### Try it
Return the first line of the listing below and all the lines after it through the one containing "[279,325,298,331] --- ->", exactly, without pictures.
START Given data
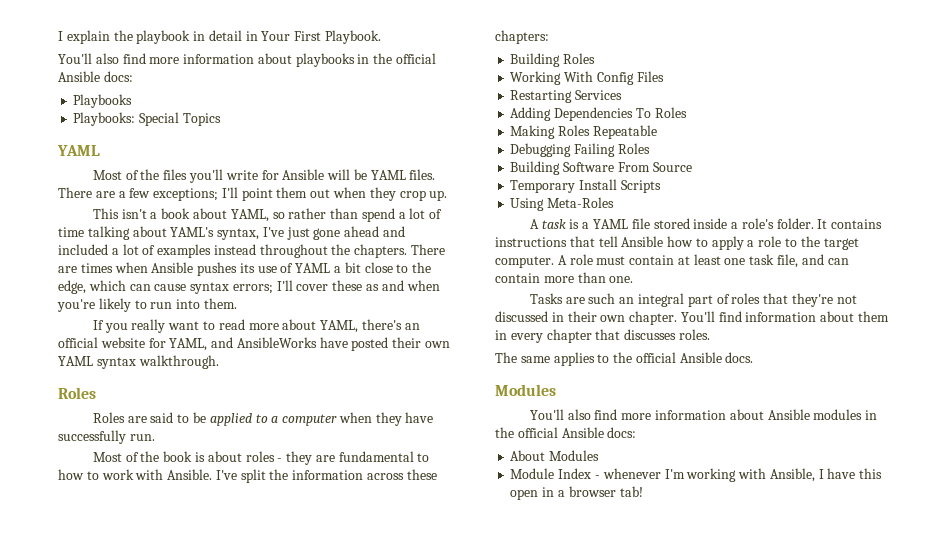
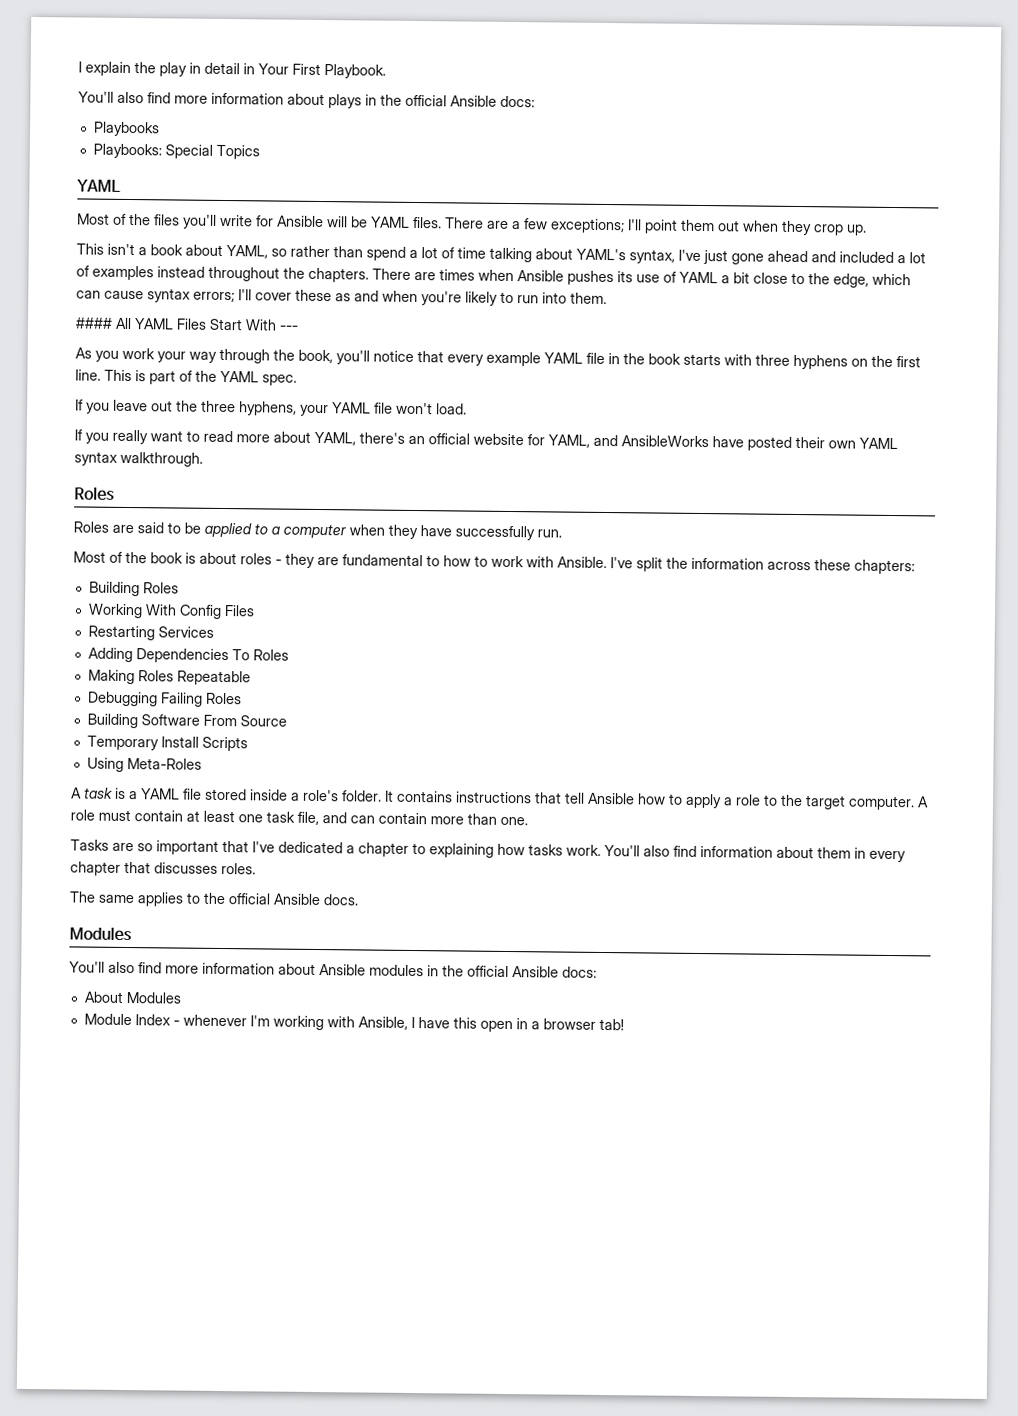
[136,30,191,44] playbook -> [159,62,187,77] play
[295,53,355,67] playbooks -> [328,94,362,109] plays
(237, 303) none -> [75,317,298,331] [75,347,921,370] [75,369,297,386] [75,399,467,417] // #### All YAML Files Start With --- // As you work your way through the book, you'll notice that every example YAML file in the book starts with three hyphens on the first line. This is part of the YAML spec. // If you leave out the three hyphens, your YAML file won't load.
[588,293,857,307] [495,311,715,325] such an integral part of roles that they're not discussed in their own chapter. You'll -> [137,840,670,858] so important that I've dedicated a chapter to explaining how tasks work. You'll also

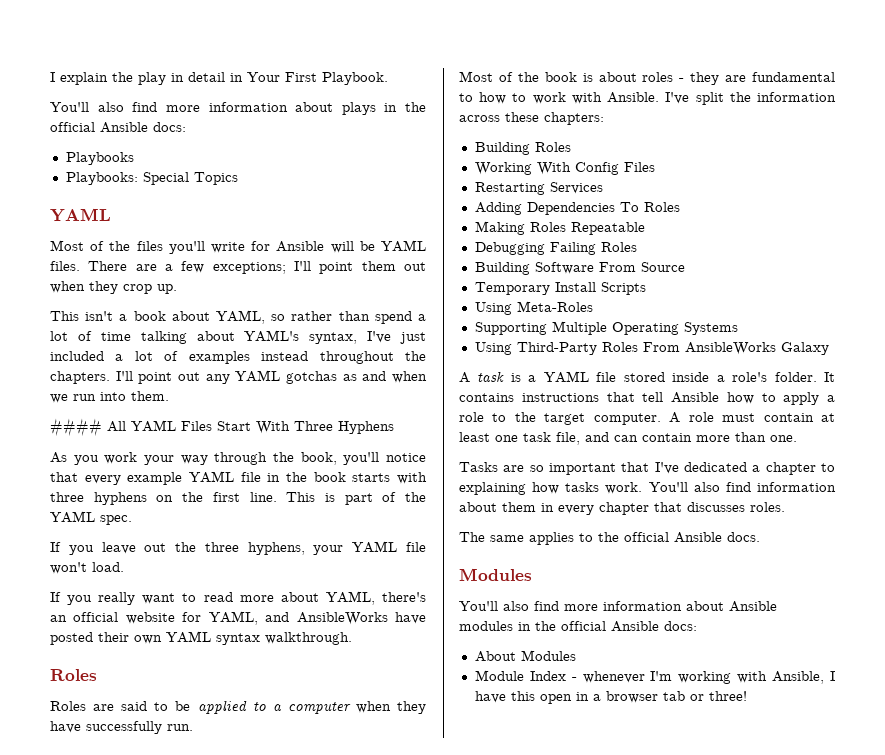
[731,250,836,265] gone ahead and -> (426, 338) none
[372,268,911,288] [76,288,514,306] There are times when Ansible pushes its use of YAML a bit close to the edge, which can cause syntax errors; I'll cover these as and when you're likely to -> [115,370,428,384] [50,394,68,403] I'll point out any YAML gotchas as and when we
[279,325,298,331] --- -> [294,421,394,434] Three Hyphens
(202, 763) none -> [474,321,738,335] [474,342,829,355] // Supporting Multiple Operating Systems // Using Third-Party Roles From AnsibleWorks Galaxy
[598,1018,624,1031] tab! -> [662,691,747,701] tab or three!

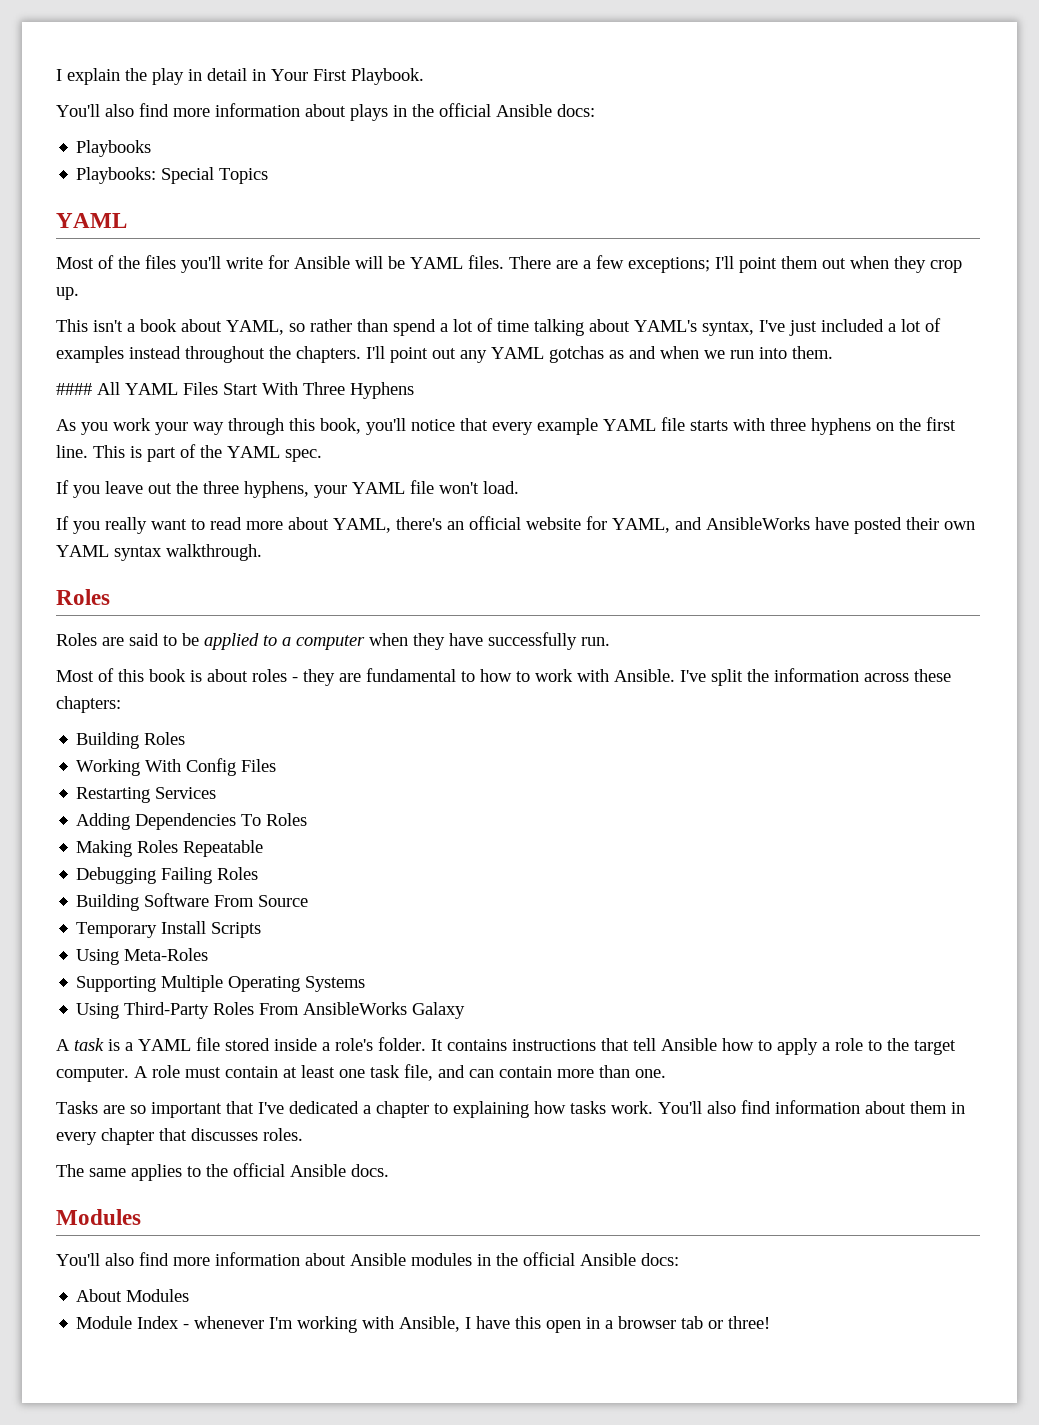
[273,452,294,462] the -> [289,418,315,431] this
[267,472,346,482] in the book -> (685, 424) none
[517,72,539,82] the -> [118,669,144,682] this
END Given data
### Task solution
[136,30,191,44] playbook -> [159,62,187,77] play
[295,53,355,67] playbooks -> [328,94,362,109] plays
(237, 303) none -> [75,317,298,331] [75,347,921,370] [75,369,297,386] [75,399,467,417] // #### All YAML Files Start With --- // As you work your way through the book, you'll notice that every example YAML file in the book starts with three hyphens on the first line. This is part of the YAML spec. // If you leave out the three hyphens, your YAML file won't load.
[588,293,857,307] [495,311,715,325] such an integral part of roles that they're not discussed in their own chapter. You'll -> [137,840,670,858] so important that I've dedicated a chapter to explaining how tasks work. You'll also

[731,250,836,265] gone ahead and -> (426, 338) none
[372,268,911,288] [76,288,514,306] There are times when Ansible pushes its use of YAML a bit close to the edge, which can cause syntax errors; I'll cover these as and when you're likely to -> [115,370,428,384] [50,394,68,403] I'll point out any YAML gotchas as and when we
[279,325,298,331] --- -> [294,421,394,434] Three Hyphens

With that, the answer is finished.